Editorials

Detailed Table Design Questions

Today I want to talk about some very specific philosophical questions when it comes to defining tables. The choices we make have implications in both the short and long term.

Let me start with a simple premise. I have been taught that when you create a table, for each column in the table, it should be constrained to allow only the maximum value possible. For example, if you have a column that may be only true or false, then use a bit data type.
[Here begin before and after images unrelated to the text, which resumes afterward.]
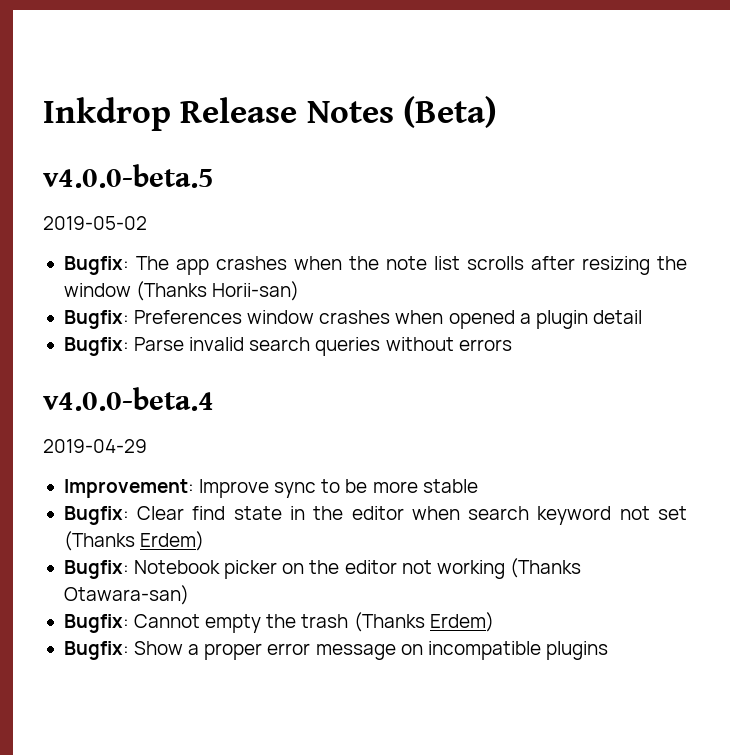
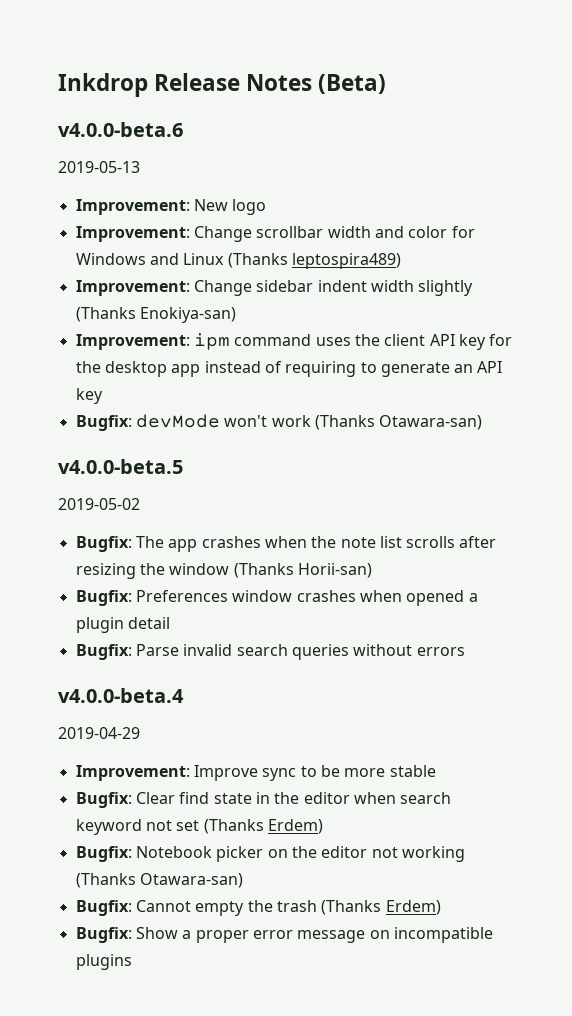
+ v4.0.0-beta.6
+ 2019-05-13
+ Improvement: New logo
+ Improvement: Change scrollbar width and color for Windows and Linux (Thanks leptospira489)
+ Improvement: Change sidebar indent width slightly (Thanks Enokiya-san)
+ Improvement: ipm command uses the client API key for the desktop app instead of requiring to generate an API key
+ Bugfix: devMode won't work (Thanks Otawara-san)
If you have a column where the data domain is a number from 0 thru 255, use a TINY INT. Use INT or BIG INT when it applies. The same can be applied to DECIMAL or MONEY data types. Only define column storage for the max value needed.

The same approach is true when creating string or binary variables. You could simply use VARBINARY(MAX) or VARCHAR(MAX) for all of your string data types. Your performance may be quite good if you don’t have a lot of large data values.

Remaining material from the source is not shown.